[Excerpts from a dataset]
• • • • •
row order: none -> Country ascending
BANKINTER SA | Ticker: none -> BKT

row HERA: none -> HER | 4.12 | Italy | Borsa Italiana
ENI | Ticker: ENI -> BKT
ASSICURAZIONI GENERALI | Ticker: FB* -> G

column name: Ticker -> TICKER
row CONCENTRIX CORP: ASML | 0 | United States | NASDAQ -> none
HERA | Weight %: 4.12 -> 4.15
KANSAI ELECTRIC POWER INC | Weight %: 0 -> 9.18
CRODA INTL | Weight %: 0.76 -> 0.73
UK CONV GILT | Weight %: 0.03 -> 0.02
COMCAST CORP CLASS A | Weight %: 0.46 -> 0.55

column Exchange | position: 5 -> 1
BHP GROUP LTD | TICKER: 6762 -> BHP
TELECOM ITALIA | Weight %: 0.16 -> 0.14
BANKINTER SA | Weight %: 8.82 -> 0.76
• • • • •
> _Requirement_
Extract exactly the leading lines of the data, stopping at and including the line with "BHP GROUP LTD | TICKER: 6762 -> BHP".

> _Completed exercise_
row order: none -> Country ascending
BANKINTER SA | Ticker: none -> BKT

row HERA: none -> HER | 4.12 | Italy | Borsa Italiana
ENI | Ticker: ENI -> BKT
ASSICURAZIONI GENERALI | Ticker: FB* -> G

column name: Ticker -> TICKER
row CONCENTRIX CORP: ASML | 0 | United States | NASDAQ -> none
HERA | Weight %: 4.12 -> 4.15
KANSAI ELECTRIC POWER INC | Weight %: 0 -> 9.18
CRODA INTL | Weight %: 0.76 -> 0.73
UK CONV GILT | Weight %: 0.03 -> 0.02
COMCAST CORP CLASS A | Weight %: 0.46 -> 0.55

column Exchange | position: 5 -> 1
BHP GROUP LTD | TICKER: 6762 -> BHP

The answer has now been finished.